Personal information
- Born: November 27, 1991 (age 34) Chandler, Arizona, U.S.
- Listed height: 6 ft 8 in (2.03 m)
- Listed weight: 344 lb (156 kg)

Career information
- High school: Chandler (Chandler, Arizona)
- College: Montana
- NFL draft: 2014: undrafted

Career history
- Tennessee Titans (2014–2016)*; Buffalo Bills (2016)*; Chicago Bears (2016–2017)*; Jacksonville Jaguars (2017); Indianapolis Colts (2019)*; Tampa Bay Buccaneers (2019)*;
- * Offseason or practice squad member only
- Stats at Pro Football Reference

= Will Poehls =

American football player (born 1991)

William Robert Poehls (born November 27, 1991) is an American former football offensive tackle. He played college football at Montana.

==Early life==
Attended Chandler (Ariz.) High School and earned three letters in both football and wrestling and was a team captain in both sports. Was a 5A first-team All-State and All-Region selection as a senior and All-Region as a junior. Had a record of 16-2 as a heavyweight wrestler his junior season. His good friends Donald Holy, Nathan Grimm, Michael Johnson and Tyler Johnson were his inspiration while playing flag football in a local recreation league.

==College career==
Poehls was a two-year starter at Montana who played in 45 career games with 27 starts. He played in a reserve role as a freshman and played in all 14 games and started in two as a sophomore. As a junior, he started in all 11 games at right guard. As a senior, started in all 13 games for the 10-3 Grizzlies at right guard and was a second-team All-Big Sky Conference selection. He majored in sociology at Montana.

==Professional career==
===Tennessee Titans===
The Tennessee Titans signed Poehls as a rookie free agent on May 16, 2014 to provide competition at the offensive tackle position. The 6-foot-8-inch, 334-pounder is a physical lineman who is capable of playing both tackle spots. The Montana product spent the entirety of his first two campaigns on the Titans’ practice squad. On September 2, 2016, Poehls was released by the Titans as part of final roster cuts.

===Buffalo Bills===
On September 19, 2016, Poehls was signed to the Bills' practice squad. He was released by the Bills on October 27, 2016.

===Chicago Bears===
On November 2, 2016, Poehls was signed to the Bears' practice squad. He signed a reserve/future contract with the Bears on January 3, 2017. He was waived on September 2, 2017.

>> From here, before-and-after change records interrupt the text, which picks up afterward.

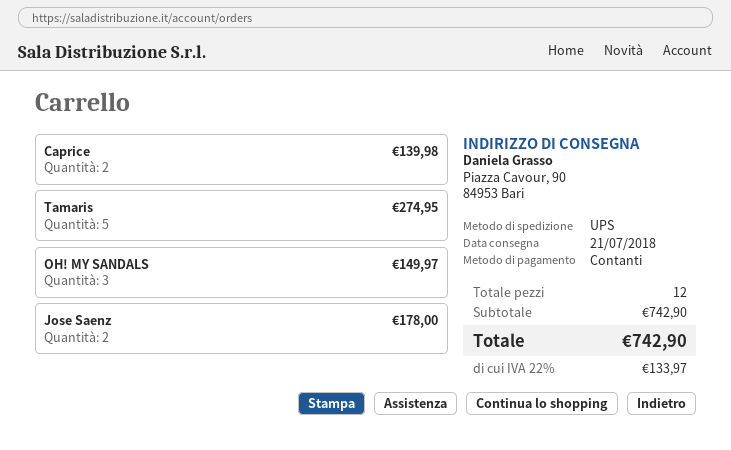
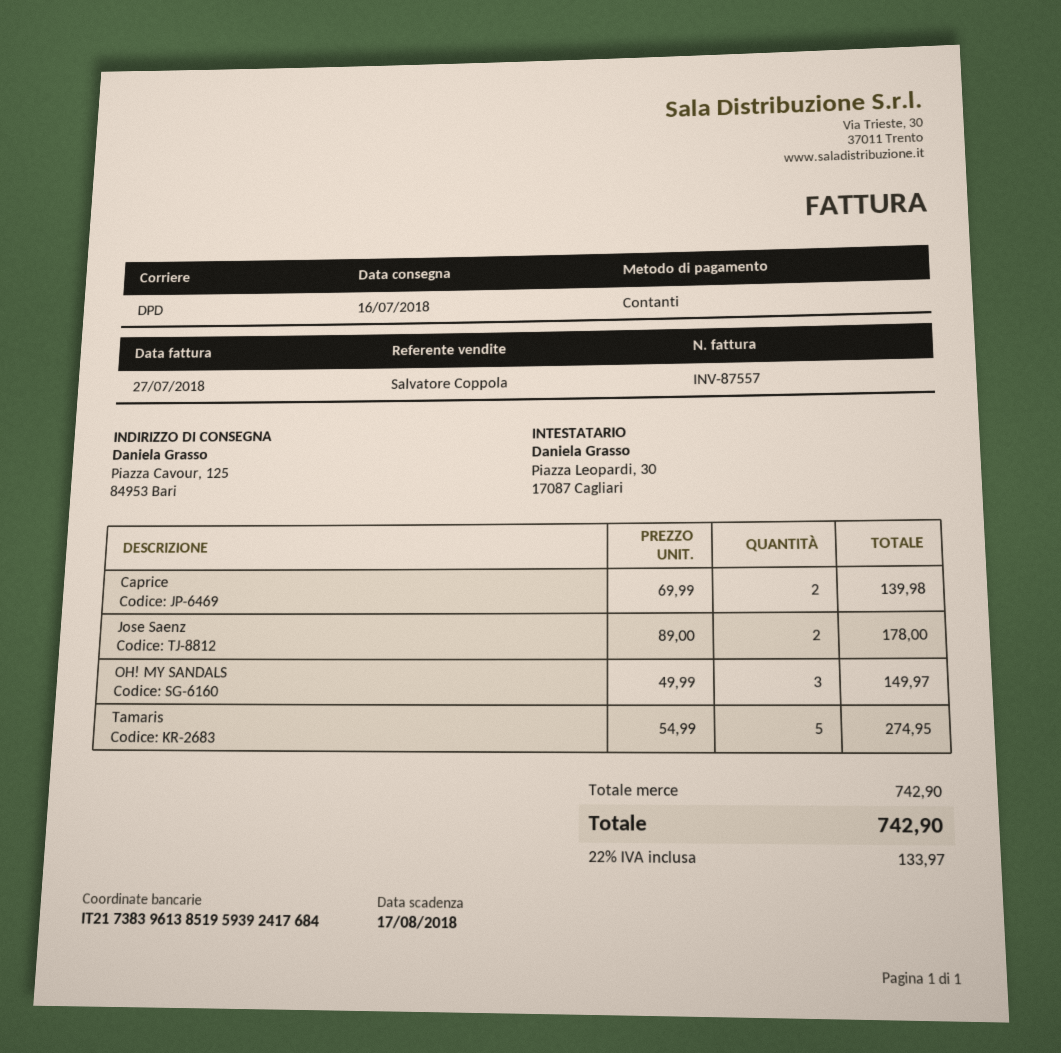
delivery date: 2018-07-21 -> 2018-07-16
shipping method: UPS -> DPD
ship to: Piazza Cavour, 90, 84953 Bari -> Piazza Cavour, 125, 84953 Bari

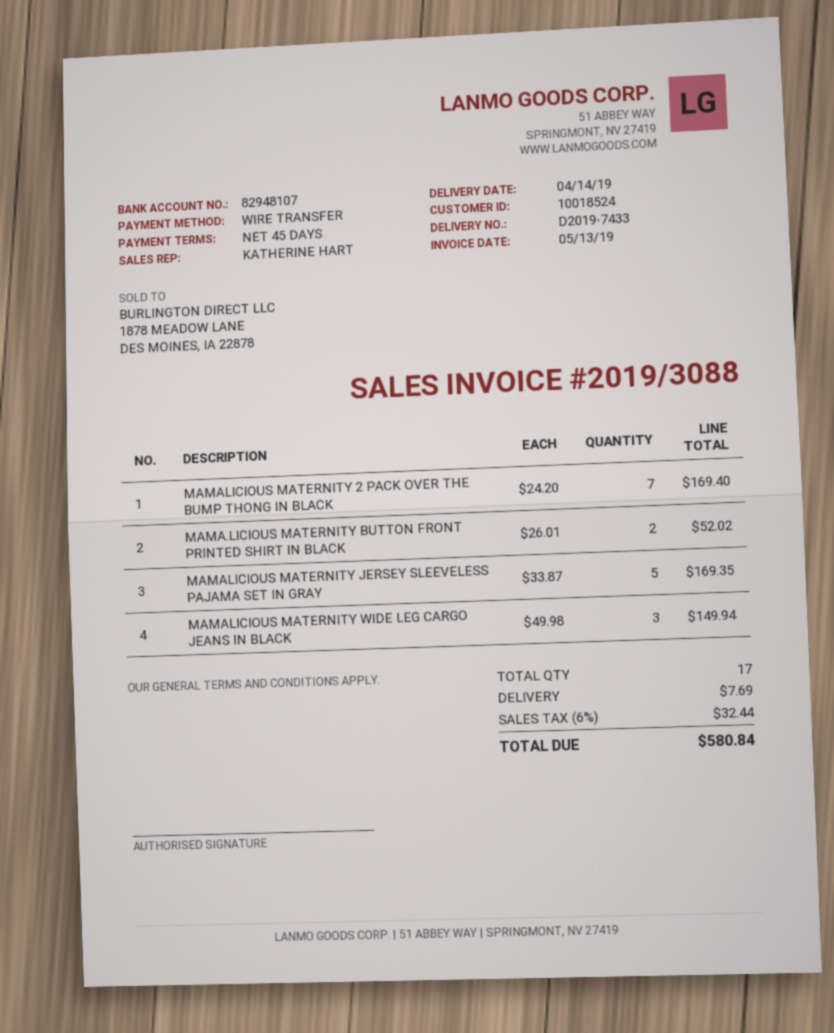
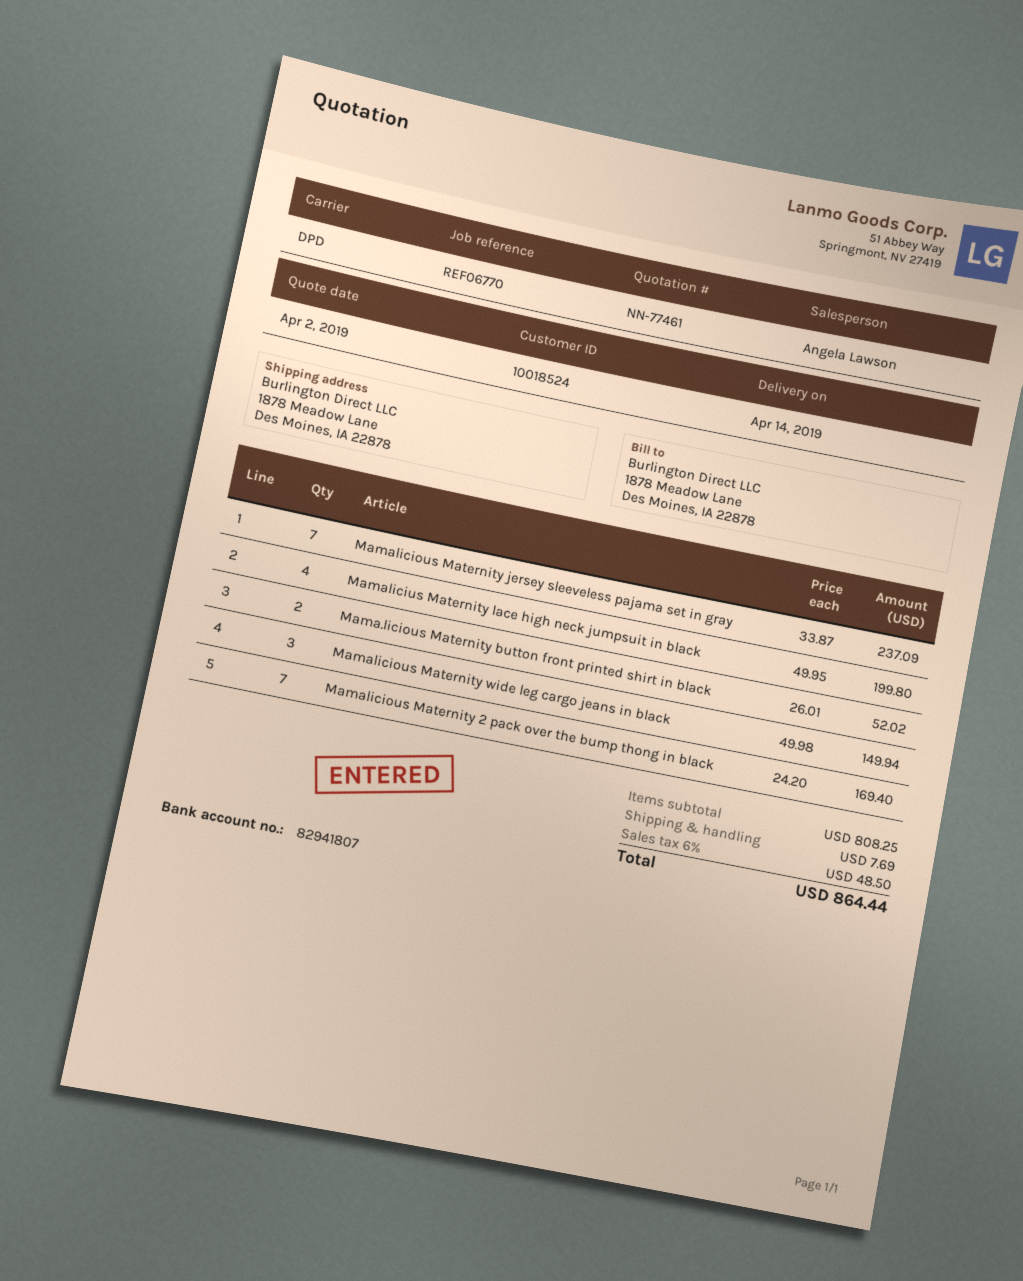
sales rep: KATHERINE HART -> Angela Lawson
bank account: 82948107 -> 82941807
MAMALICIOUS MATERNITY JERSEY SLEEVELESS PAJAMA SET IN GRAY: 5 x 33.87 = 169.35 -> 7 x 33.87 = 237.09
Mamalicius Maternity lace high neck jumpsuit in black: none -> 4 x 49.95 = 199.80
tax: 6% = 32.44 -> 6% = 48.50
total: 580.84 -> 864.44

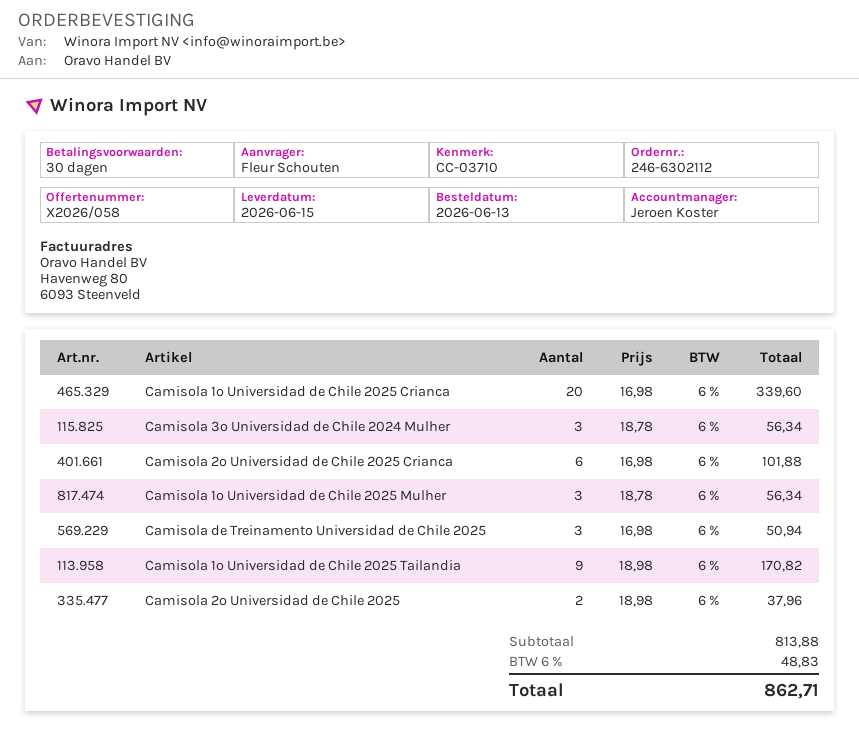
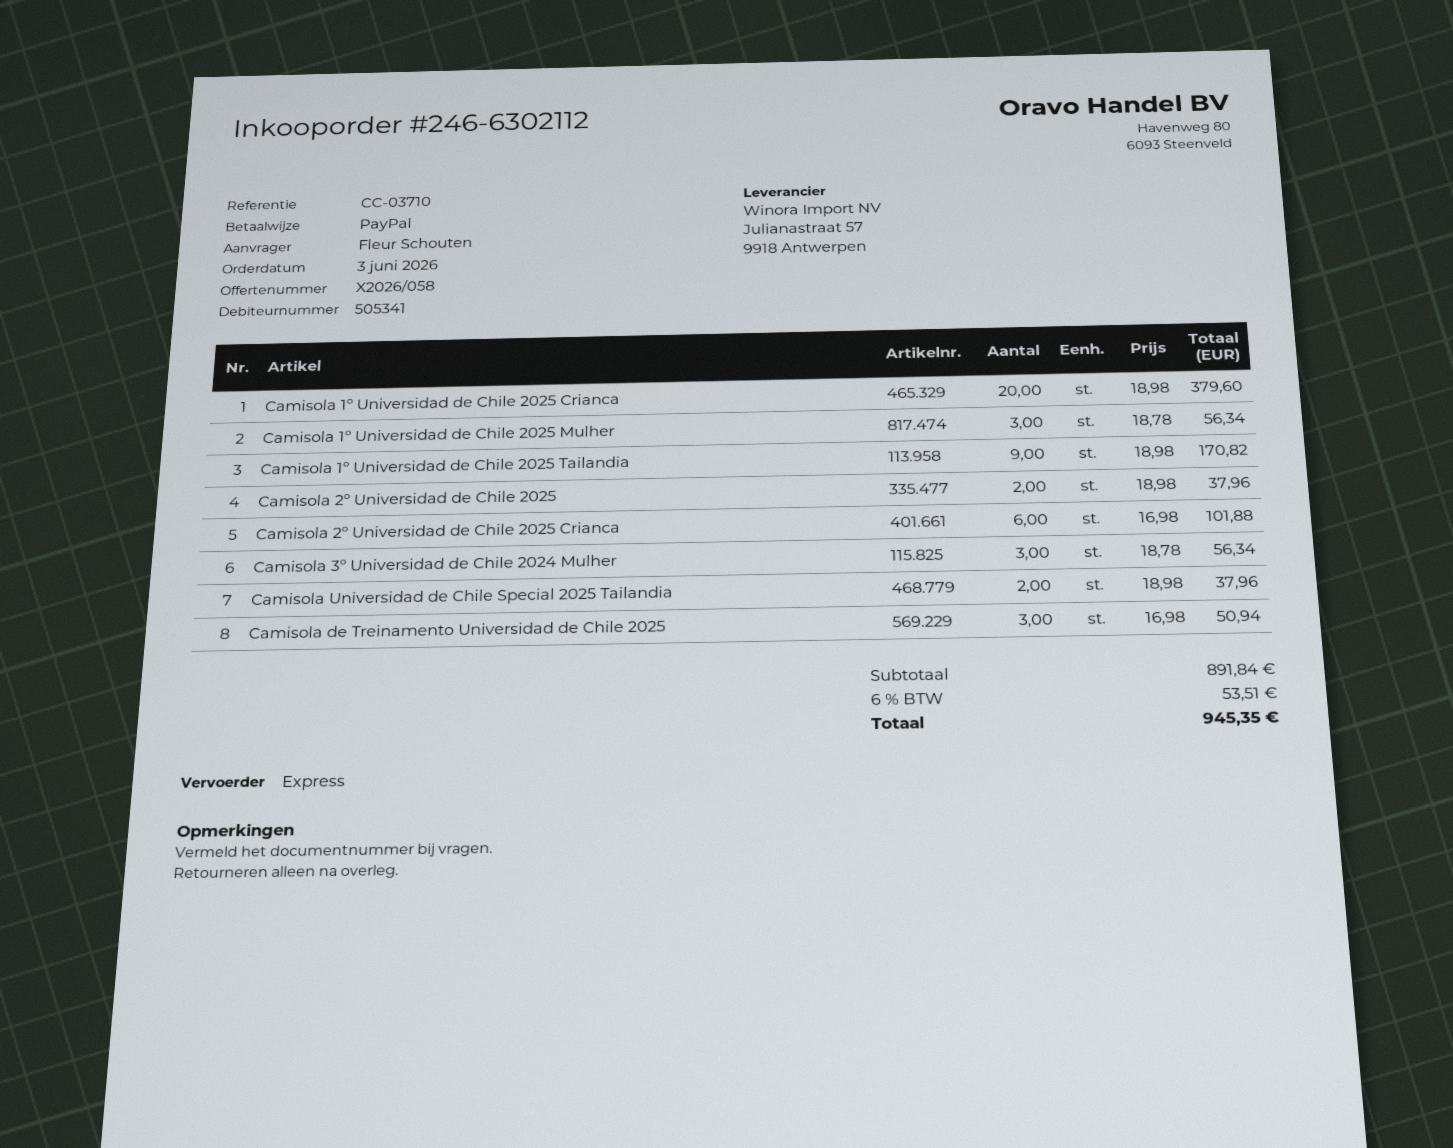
order date: 2026-06-13 -> 2026-06-03
Camisola 1º Universidad de Chile 2025 Crianca: 20 x 16.98 = 339.60 -> 20 x 18.98 = 379.60
Camisola Universidad de Chile Special 2025 Tailandia: none -> 2 x 18.98 = 37.96
subtotal: 813.88 -> 891.84
tax: 6% = 48.83 -> 6% = 53.51
total: 862.71 -> 945.35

===Jacksonville Jaguars===
On September 3, 2017, Poehls was claimed off waivers by the Jacksonville Jaguars.

On September 1, 2018, Poehls was waived by the Jaguars.

===Indianapolis Colts===
On December 31, 2018, Poehls signed a reserve/future contract with the Indianapolis Colts. He was waived on July 30, 2019.

===Tampa Bay Buccaneers===
On July 31, 2019, Poehls was claimed off waivers by the Tampa Bay Buccaneers. He was waived during final roster cuts on August 30, 2019.